[Items from a dataset]
# # # # # # #

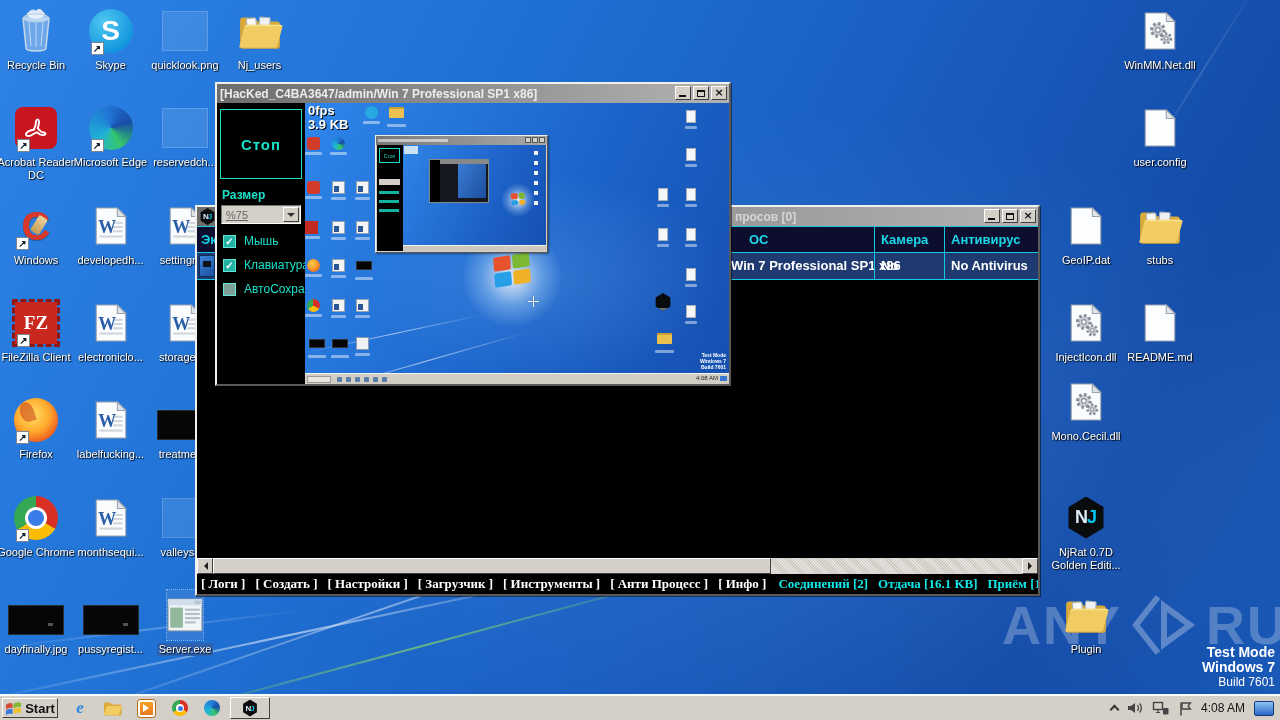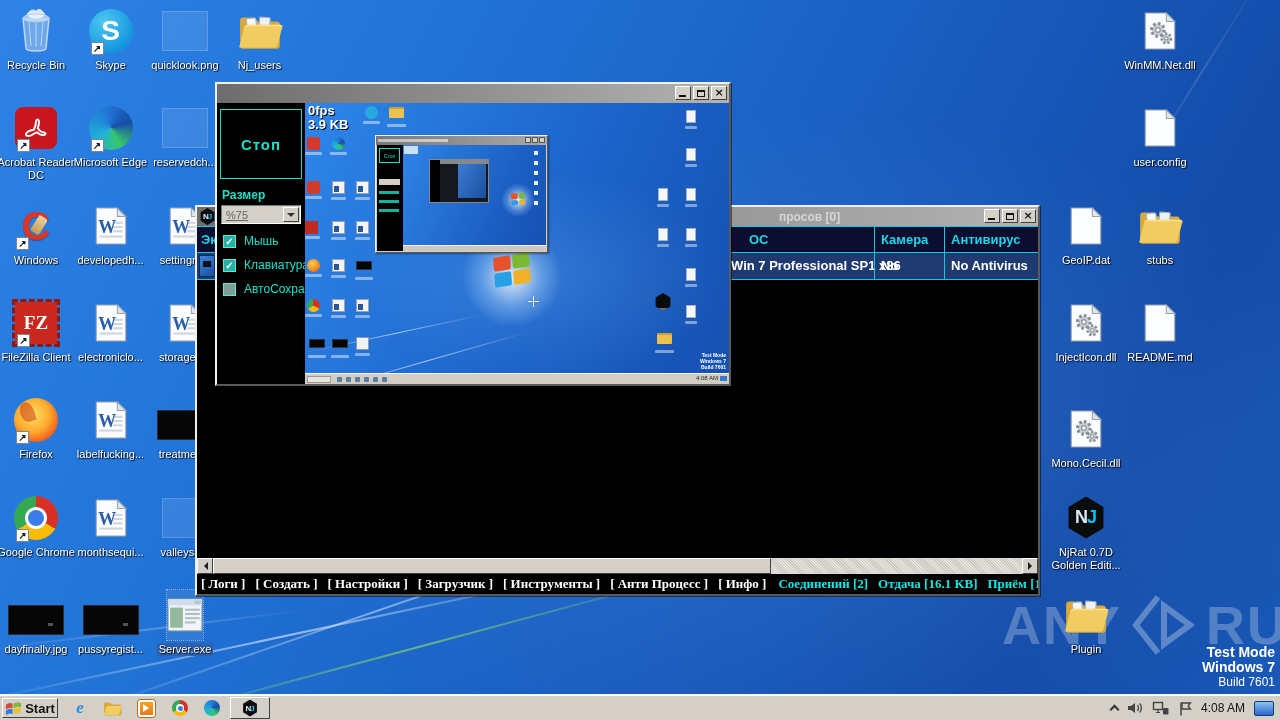--- a/index.html
+++ b/index.html
@@ -638,6 +638,7 @@
 
   <div class="win" id="viewwin">
     <div class="tbar">
+      <span class="tbar-title">[HacKed_C4BA3647/admin/Win 7 Professional SP1 x86]</span>
       <span class="tbtns">
         <span class="tbtn">
             <i class="mn"></i>

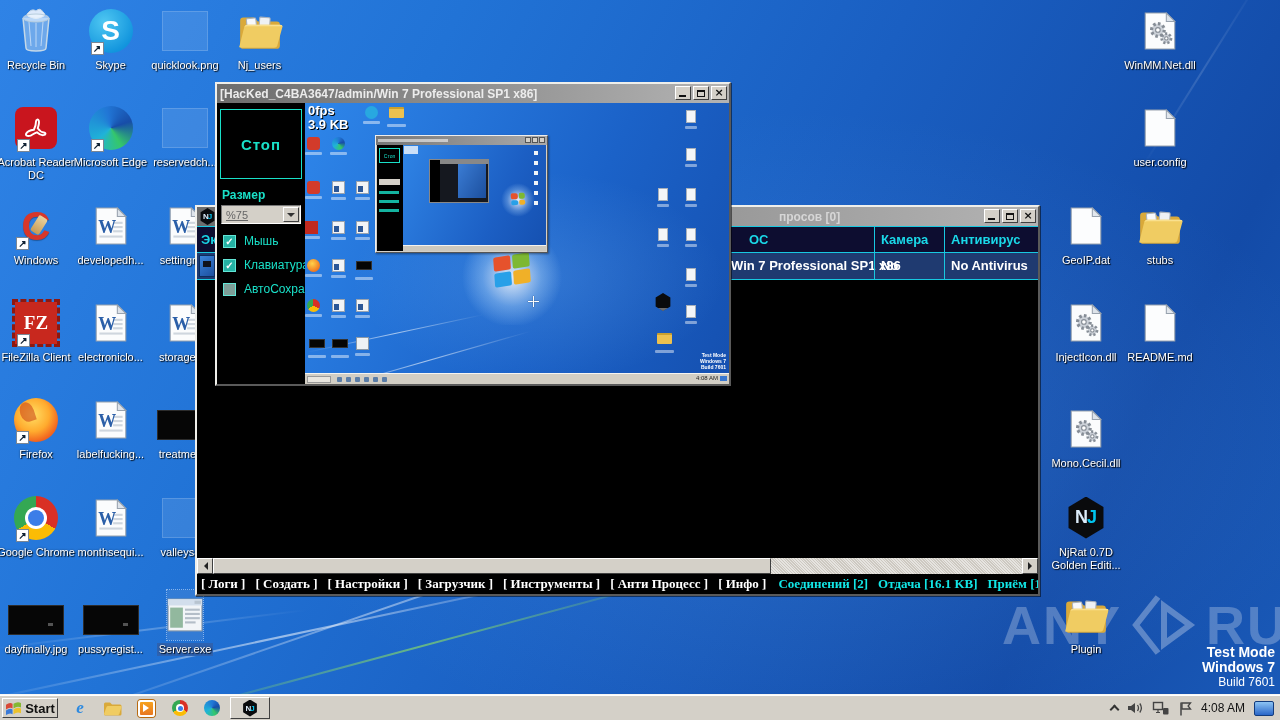--- a/index.html
+++ b/index.html
@@ -83,7 +83,7 @@
   
   #ratwin{left:195px;top:205px;width:845px;height:391px;z-index:20;}
   #ratwin .tbar{gap:4px;}
-  #rat-title{position:absolute;left:538px;color:#d6d6d6;margin-left:44px;}
+  #rat-title{position:absolute;left:538px;color:#d6d6d6;}
   .rat-body{position:absolute;left:0;top:19px;right:0;bottom:0;background:#000;display:flex;flex-direction:column;}
   .rat-header{height:27px;background:#0d0d30;border-top:1px solid #18c8e0;border-bottom:1px solid #18c8e0;position:relative;flex:none;}
   .hcell{position:absolute;top:5px;font-size:13px;font-weight:bold;color:#1ad8e8;}

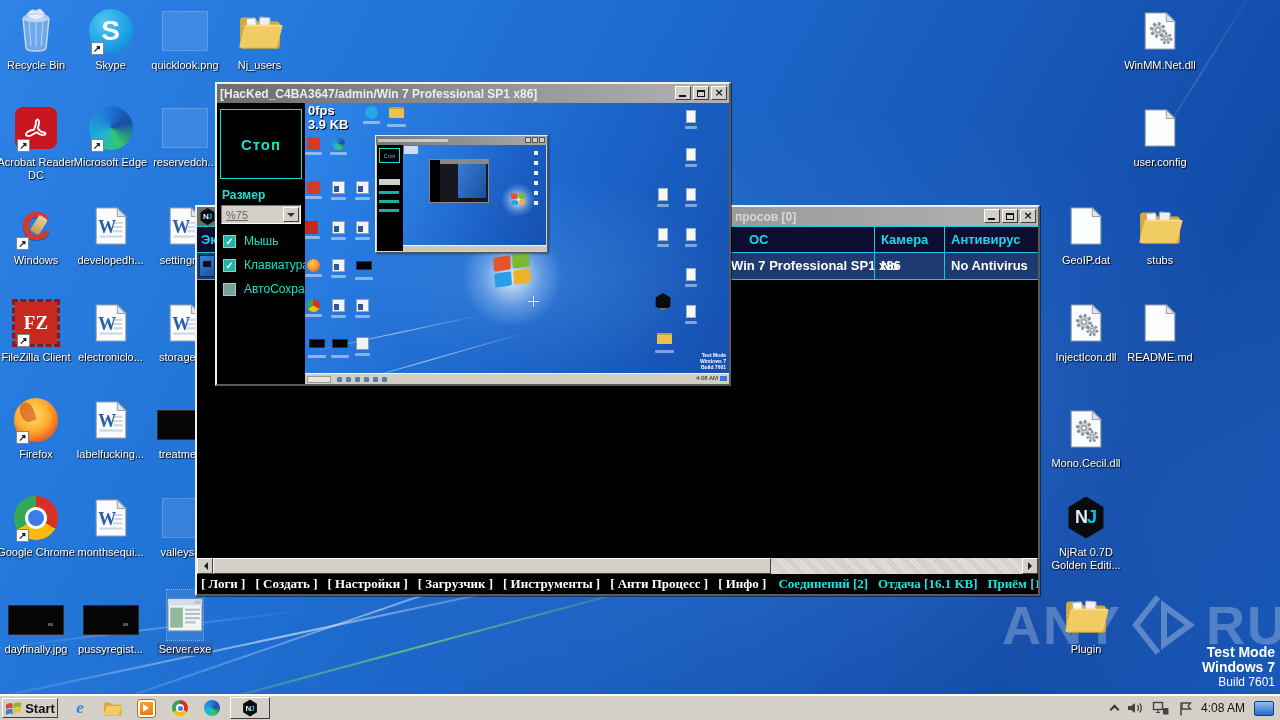--- a/index.html
+++ b/index.html
@@ -536,7 +536,7 @@
         </div>
         <div class="dlabel">InjectIcon.dll</div>
       </div>
-      <div class="dicon" style="left: 1044px; top: 404px;">
+      <div class="dicon" style="left: 1044px; top: 377px;">
         <div class="ica">
           <svg width="32" height="38" viewBox="0 0 30 36">
             <path d="M1 1 h20 l8 8 v26 h-28z" fill="#fbfcfd" stroke="#98a2ae"></path>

# # # # # # #

▶ **What you need to do**: Write out exactly the lines above between the one with "Professional SP1 x86]</span>" and the one with "-83,7 +83,7 @@", inclusive, with pictures left out.

▶ **Expected answer**:
+      <span class="tbar-title">[HacKed_C4BA3647/admin/Win 7 Professional SP1 x86]</span>
       <span class="tbtns">
         <span class="tbtn">
             <i class="mn"></i>

--- a/index.html
+++ b/index.html
@@ -83,7 +83,7 @@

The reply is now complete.